Exhibit 3: Biotech Historical Outperformance
Zolgensma is just one of many recent medical breakthroughs. Last year alone, almost half of FDA-approved treatments received orphan drug designation3 and over a third had novel mechanisms of action (the biochemical processes in the body affected by a drug’s action), according to a report by the IQVIA Institute for Human Data Science.

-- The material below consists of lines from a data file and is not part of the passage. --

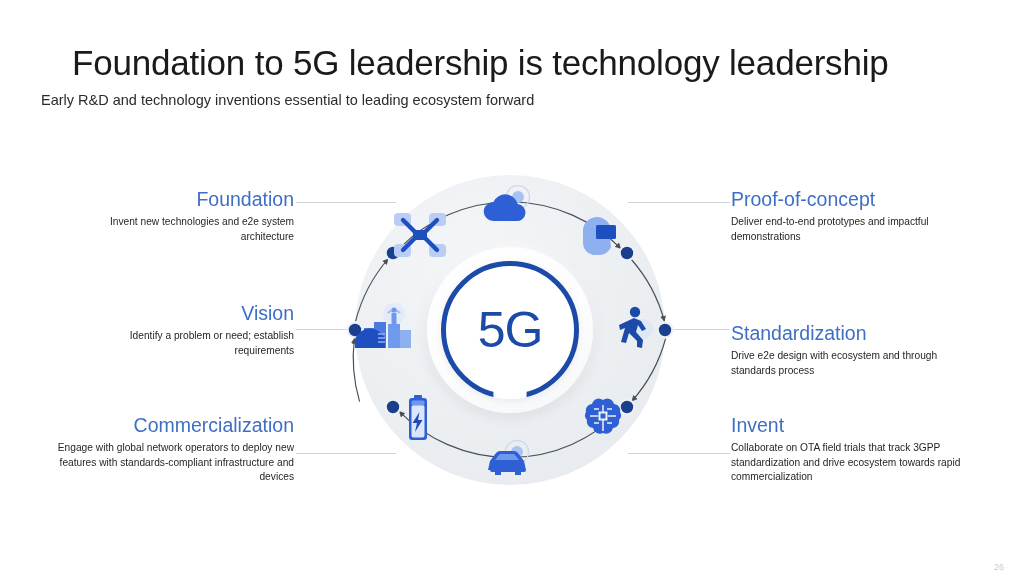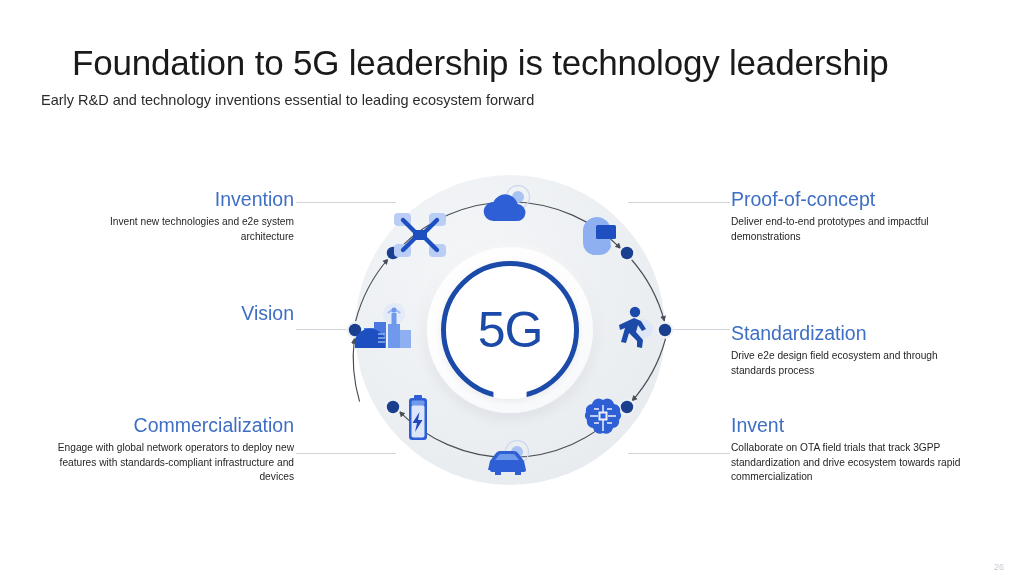--- a/index.html
+++ b/index.html
@@ -123,7 +123,7 @@
   <div class="leader l-trl"></div>
 
   <div class="callout left c-invention">
-    <div class="head">Invention</div>
+    <div class="head">Foundation</div>
     <div class="desc">Invent new technologies and e2e system architecture</div>
   </div>
 

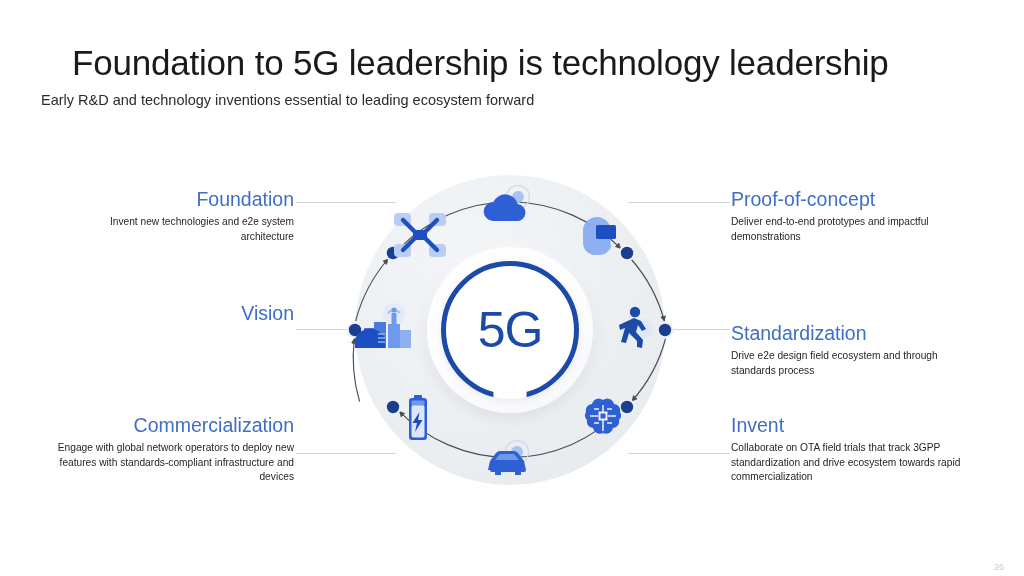--- a/index.html
+++ b/index.html
@@ -129,6 +129,7 @@
 
   <div class="callout left c-vision">
     <div class="head">Vision</div>
+    <div class="desc">Identify a problem or need; establish requirements</div>
   </div>
 
   <div class="callout left c-commercial">

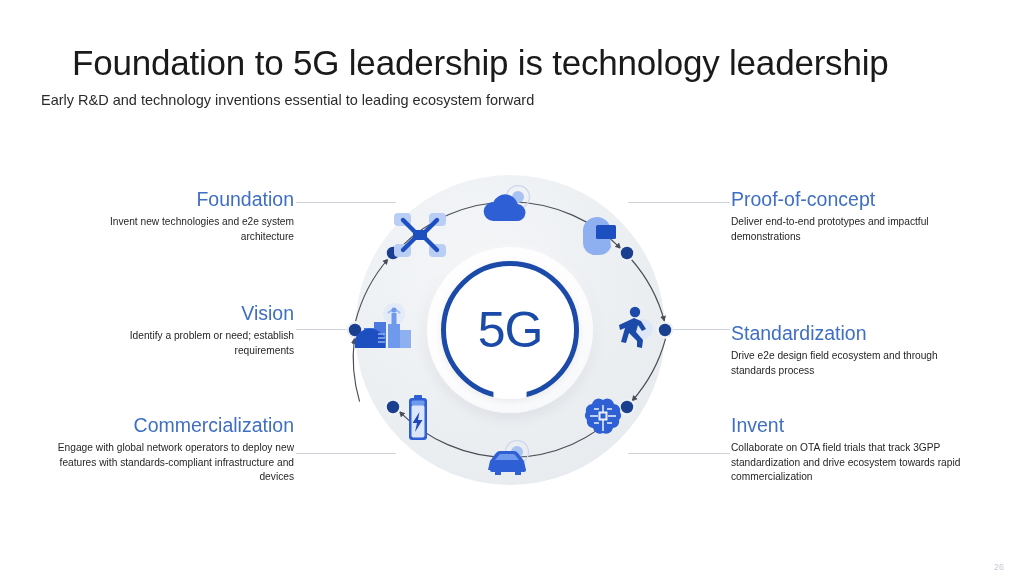--- a/index.html
+++ b/index.html
@@ -144,7 +144,7 @@
 
   <div class="callout right c-standard">
     <div class="head">Standardization</div>
-    <div class="desc">Drive e2e design field ecosystem and through standards process</div>
+    <div class="desc">Drive e2e design with ecosystem and through standards process</div>
   </div>
 
   <div class="callout right c-trials">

In addition, there are now 3,876 immunotherapies under development globally, an increase of 91% since 2017.4
There is no guarantee that today’s flurry of research and development will translate into successful new medicines, but the data suggest innovation is accelerating and looks set to continue regardless of the political or economic backdrop.
1Bloomberg, as of 10/9/19
2Bloomberg, as of 8/16/19. P/E is based on estimated, forward 12-month earnings.
3According to the FDA: “The Orphan Drug Act (ODA) provides for granting special status to a drug or biological product (“drug”) to treat a rare disease or condition upon request of a sponsor. This status is referred to as orphan designation (or sometimes “orphan status”). Orphan designation qualifies the sponsor of the drug for various development incentives of the ODA, including tax credits for qualified clinical testing."
4“Immuno-Oncology Drug Development Goes Global,” Cancer Research Institute, September 27, 2019.
S&P 500® Health Care Index comprises those companies included in the S&P 500 that are classified as members of the GICS® health care sector.
S&P Biotechnology Select Industry Index comprises stocks in the S&P Total Market Index (TMI) that are classified in the GICS biotechnology sub-industry. The S&P TMI is designed to track the broad equity market, including large-, mid-, small-, and micro-cap stocks.